◆ **Exercise**: Below are records; please set down exactly the lines from the first through the one containing "4. ODE, a physics engine".

::::::::::

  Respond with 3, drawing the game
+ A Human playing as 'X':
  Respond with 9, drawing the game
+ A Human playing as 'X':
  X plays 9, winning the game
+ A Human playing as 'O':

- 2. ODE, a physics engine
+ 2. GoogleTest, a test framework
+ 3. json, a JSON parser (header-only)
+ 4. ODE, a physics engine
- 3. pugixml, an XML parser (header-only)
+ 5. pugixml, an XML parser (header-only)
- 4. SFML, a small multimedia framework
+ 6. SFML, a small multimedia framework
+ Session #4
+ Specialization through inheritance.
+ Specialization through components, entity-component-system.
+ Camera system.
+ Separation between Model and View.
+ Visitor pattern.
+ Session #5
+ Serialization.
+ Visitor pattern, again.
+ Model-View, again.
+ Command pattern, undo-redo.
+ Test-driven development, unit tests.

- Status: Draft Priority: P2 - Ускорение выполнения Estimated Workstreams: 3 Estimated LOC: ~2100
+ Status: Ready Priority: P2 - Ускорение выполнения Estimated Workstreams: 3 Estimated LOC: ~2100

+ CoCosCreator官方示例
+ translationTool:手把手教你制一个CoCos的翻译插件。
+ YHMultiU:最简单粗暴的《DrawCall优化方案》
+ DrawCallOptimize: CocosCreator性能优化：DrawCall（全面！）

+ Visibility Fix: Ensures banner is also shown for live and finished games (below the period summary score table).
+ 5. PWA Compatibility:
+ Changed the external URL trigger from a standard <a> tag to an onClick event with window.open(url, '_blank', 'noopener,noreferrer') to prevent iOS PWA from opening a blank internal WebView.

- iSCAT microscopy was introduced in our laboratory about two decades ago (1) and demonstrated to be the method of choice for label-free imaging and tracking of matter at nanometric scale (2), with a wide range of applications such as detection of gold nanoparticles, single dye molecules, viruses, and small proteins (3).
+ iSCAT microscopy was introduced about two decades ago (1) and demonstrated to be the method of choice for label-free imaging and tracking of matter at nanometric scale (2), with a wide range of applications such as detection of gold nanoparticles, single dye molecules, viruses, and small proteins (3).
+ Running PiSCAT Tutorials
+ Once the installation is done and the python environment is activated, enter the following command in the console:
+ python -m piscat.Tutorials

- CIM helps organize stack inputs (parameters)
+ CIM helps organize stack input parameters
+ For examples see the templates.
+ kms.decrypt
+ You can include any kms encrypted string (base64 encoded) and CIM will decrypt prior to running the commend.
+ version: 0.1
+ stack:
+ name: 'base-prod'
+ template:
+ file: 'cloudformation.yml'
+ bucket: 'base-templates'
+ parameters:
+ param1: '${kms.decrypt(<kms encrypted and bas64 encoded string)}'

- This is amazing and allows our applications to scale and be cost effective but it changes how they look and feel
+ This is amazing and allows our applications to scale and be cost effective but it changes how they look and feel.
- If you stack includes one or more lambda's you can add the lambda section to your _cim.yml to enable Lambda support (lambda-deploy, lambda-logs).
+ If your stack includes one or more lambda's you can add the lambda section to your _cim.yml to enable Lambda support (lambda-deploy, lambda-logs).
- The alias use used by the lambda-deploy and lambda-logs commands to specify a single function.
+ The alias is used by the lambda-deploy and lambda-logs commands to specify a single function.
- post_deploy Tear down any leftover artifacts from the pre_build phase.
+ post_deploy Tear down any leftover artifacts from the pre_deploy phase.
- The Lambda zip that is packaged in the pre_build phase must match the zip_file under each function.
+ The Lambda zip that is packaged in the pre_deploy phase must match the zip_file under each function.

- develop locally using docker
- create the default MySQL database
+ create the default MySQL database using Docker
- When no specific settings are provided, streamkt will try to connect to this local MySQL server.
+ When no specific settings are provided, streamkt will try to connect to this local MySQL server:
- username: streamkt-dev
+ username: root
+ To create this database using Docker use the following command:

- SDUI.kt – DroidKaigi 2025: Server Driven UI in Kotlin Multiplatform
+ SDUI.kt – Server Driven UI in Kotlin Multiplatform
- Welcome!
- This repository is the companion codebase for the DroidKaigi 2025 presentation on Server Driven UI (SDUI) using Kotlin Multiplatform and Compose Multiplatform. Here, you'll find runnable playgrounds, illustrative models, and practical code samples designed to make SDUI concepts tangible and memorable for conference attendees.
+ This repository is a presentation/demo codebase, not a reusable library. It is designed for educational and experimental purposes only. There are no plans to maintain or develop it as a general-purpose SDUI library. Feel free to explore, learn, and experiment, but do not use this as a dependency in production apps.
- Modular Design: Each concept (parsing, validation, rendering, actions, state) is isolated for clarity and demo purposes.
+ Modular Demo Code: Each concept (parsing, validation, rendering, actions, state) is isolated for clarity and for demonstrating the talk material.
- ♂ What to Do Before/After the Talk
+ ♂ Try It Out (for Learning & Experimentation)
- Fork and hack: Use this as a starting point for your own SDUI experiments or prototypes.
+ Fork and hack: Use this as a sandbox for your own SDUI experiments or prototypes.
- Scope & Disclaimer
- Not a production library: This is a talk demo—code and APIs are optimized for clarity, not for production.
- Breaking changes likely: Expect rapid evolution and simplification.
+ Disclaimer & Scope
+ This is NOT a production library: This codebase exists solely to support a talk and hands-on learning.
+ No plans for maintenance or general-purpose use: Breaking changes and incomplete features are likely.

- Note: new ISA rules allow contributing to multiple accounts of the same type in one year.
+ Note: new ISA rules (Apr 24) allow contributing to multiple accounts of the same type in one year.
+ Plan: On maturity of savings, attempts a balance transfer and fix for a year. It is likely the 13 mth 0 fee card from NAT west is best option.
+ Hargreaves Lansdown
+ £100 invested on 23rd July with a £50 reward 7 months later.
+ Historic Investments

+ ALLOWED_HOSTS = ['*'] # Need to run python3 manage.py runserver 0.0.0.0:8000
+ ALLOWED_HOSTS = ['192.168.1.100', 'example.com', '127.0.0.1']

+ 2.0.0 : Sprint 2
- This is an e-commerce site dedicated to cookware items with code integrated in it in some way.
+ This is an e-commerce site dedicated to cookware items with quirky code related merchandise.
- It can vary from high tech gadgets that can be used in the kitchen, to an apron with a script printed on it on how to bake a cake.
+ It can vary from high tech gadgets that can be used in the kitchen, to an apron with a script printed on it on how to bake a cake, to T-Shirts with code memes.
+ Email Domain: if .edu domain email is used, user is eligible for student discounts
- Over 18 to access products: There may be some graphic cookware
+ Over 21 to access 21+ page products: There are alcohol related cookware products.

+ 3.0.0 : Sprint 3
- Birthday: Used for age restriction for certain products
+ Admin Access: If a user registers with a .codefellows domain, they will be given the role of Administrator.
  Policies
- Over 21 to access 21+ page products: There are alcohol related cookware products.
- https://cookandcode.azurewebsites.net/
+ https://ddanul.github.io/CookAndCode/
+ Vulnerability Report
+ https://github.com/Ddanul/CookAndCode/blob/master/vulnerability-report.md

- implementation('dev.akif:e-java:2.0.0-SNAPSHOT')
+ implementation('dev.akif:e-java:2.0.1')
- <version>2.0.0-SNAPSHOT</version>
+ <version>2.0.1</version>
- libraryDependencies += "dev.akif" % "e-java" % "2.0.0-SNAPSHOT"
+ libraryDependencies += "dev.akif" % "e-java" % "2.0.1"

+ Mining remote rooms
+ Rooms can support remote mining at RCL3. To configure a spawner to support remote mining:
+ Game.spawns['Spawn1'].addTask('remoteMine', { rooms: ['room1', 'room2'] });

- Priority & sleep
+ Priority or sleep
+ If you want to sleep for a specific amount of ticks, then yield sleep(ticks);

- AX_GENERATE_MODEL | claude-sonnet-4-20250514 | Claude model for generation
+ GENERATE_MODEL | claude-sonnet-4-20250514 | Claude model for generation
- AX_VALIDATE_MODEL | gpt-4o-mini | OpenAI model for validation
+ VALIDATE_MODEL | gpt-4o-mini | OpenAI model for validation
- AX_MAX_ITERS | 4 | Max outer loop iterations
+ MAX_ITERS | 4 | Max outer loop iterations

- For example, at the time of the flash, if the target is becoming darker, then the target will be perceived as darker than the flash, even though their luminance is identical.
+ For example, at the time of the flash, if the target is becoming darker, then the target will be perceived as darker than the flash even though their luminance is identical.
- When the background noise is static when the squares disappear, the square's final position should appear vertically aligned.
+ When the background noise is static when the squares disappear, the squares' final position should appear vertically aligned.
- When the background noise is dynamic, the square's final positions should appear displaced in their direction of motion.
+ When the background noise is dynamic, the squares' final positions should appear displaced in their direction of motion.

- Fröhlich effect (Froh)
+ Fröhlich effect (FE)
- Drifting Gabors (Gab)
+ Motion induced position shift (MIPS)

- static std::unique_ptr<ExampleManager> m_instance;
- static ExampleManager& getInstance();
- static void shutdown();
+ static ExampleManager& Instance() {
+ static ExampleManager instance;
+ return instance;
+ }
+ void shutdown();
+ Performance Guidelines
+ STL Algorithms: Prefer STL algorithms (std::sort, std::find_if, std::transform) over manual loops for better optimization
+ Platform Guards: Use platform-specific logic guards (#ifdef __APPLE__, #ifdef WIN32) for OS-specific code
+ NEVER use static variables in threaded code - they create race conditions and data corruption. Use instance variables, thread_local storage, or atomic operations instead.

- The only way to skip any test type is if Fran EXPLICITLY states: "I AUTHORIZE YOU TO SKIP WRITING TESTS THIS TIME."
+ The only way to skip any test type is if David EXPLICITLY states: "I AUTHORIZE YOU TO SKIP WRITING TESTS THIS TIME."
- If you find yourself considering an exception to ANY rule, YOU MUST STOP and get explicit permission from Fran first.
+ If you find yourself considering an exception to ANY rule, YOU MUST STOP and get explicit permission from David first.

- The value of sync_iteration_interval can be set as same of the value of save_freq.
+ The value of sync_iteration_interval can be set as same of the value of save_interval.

::::::::::

◆ **Result for this task**:
  Respond with 3, drawing the game
+ A Human playing as 'X':
  Respond with 9, drawing the game
+ A Human playing as 'X':
  X plays 9, winning the game
+ A Human playing as 'O':

- 2. ODE, a physics engine
+ 2. GoogleTest, a test framework
+ 3. json, a JSON parser (header-only)
+ 4. ODE, a physics engine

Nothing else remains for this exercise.